Mr. King Has A Little Plan For Polly
 

"Oh Jasper," exclaimed Polly, clasping her hands, "do you suppose we'll ever get to a piano where it's all alone, and nobody wants to play on it--"

"But just you and I," finished Jasper. "I declare I don't know. You see we don't stay still long enough in any one place to hire a decent one; and besides, father said, when we started, that it was better for us to rest and travel about without any practising this summer. You know he did, Polly."

"I know it," said Polly; "but oh, if we could just play once in a while," she added mournfully.

"Well, we can't," said Jasper, savagely; "you know we tried that at Brussels, when we thought everybody had gone off. And those half a dozen idiots came and stared at us through the glass door."

"And then they came in," added Polly, with a little shiver at the recollection. "But that big fat man with the black beard was the worst, Jasper." She glanced around as if she expected to see him coming down the long parlour.

"Well, he didn't hear much; there didn't any of them," said Jasper; "that's some small satisfaction, because you hopped off the piano stool and ran away."
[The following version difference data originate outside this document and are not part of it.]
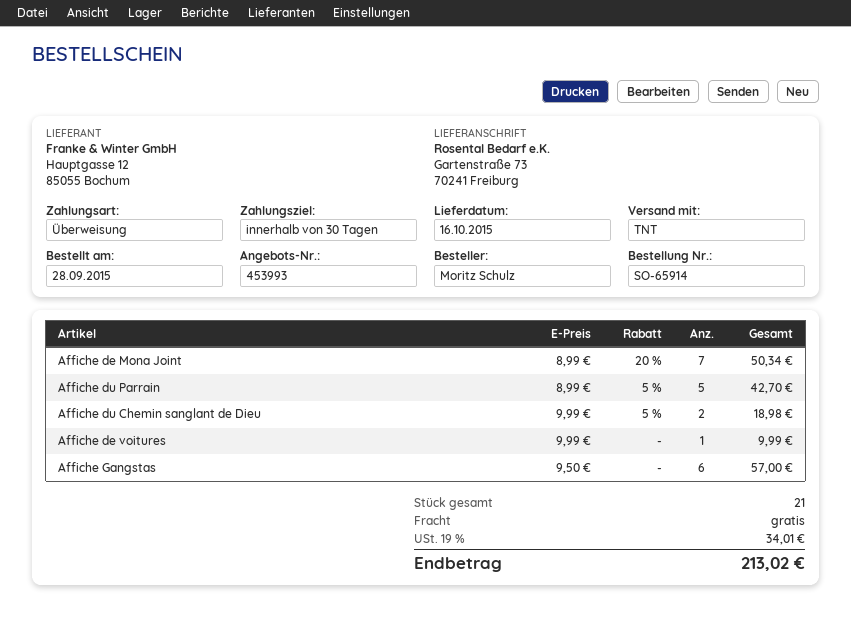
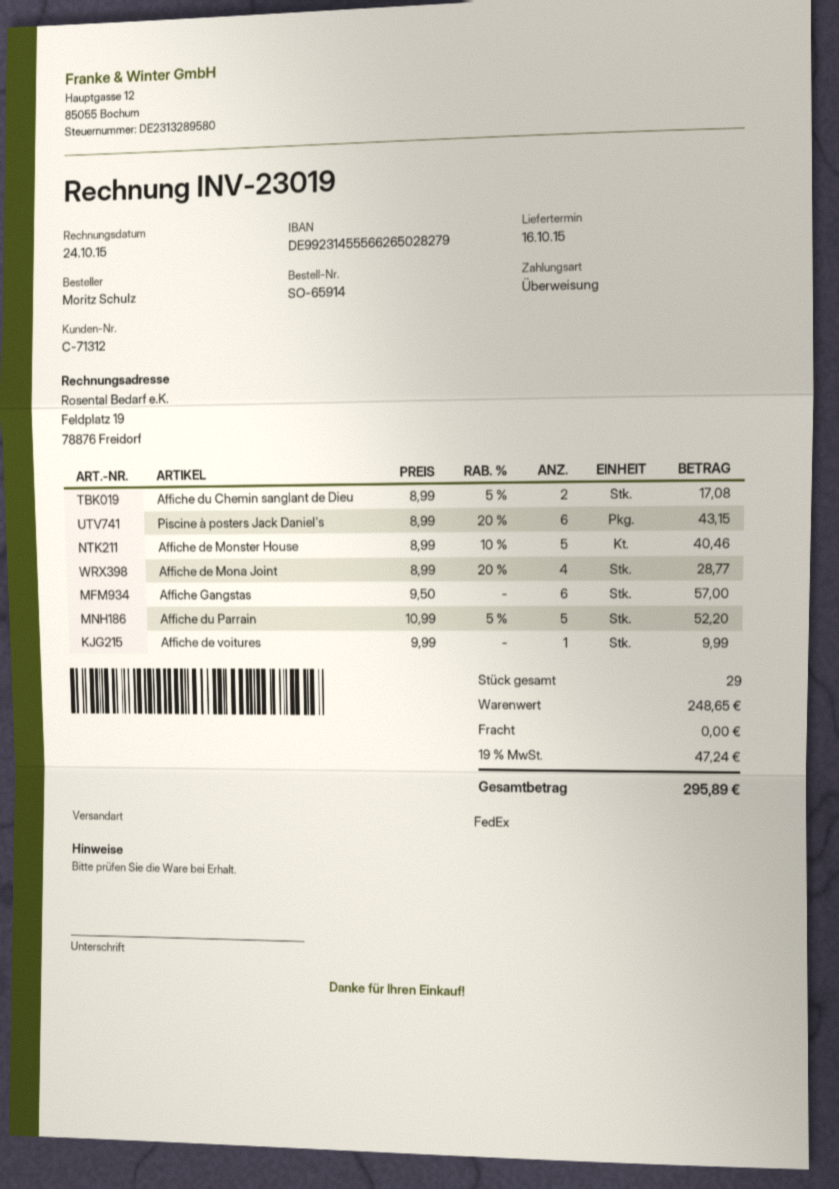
shipping method: TNT -> FedEx
Affiche de Mona Joint: 7 x 8.99 - 20% = 50.34 -> 4 x 8.99 - 20% = 28.77
Affiche du Parrain: 5 x 8.99 - 5% = 42.70 -> 5 x 10.99 - 5% = 52.20
Affiche du Chemin sanglant de Dieu: 2 x 9.99 - 5% = 18.98 -> 2 x 8.99 - 5% = 17.08
Piscine à posters Jack Daniel's: none -> 6 x 8.99 - 20% = 43.15
Affiche de Monster House: none -> 5 x 8.99 - 10% = 40.46
total quantity: 21 -> 29
tax: 19% = 34.01 -> 19% = 47.24
total: 213.02 -> 295.89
"You ran just as fast, I'm sure, Jasper," said Polly, with a little laugh.

"Well, perhaps I did," confessed Jasper, bursting into a laugh. "Who wouldn't run with a lot of staring idiots flying at one?" he brought up in disgust.

"And we forgot the music," went on Polly, deep in the reminiscence, "and we wouldn't go back--don't you remember?--until the big fat man with the dreadful black beard had gone, for he'd picked it up and been looking at it."

"Yes, I remember all about it," said Jasper; "dear me, what a time we had! It's enough to make one wish that the summer was all over, and that we were fairly settled in Dresden," he added gloomily, as he saw her face.

"Oh, no," exclaimed Polly, quickly, and quite shocked to see the mischief that she had done.

"We wouldn't have the beautiful summer go a bit faster, Jasper. Why, that would be too dreadful to think of."

"But you want to get at your music, Polly."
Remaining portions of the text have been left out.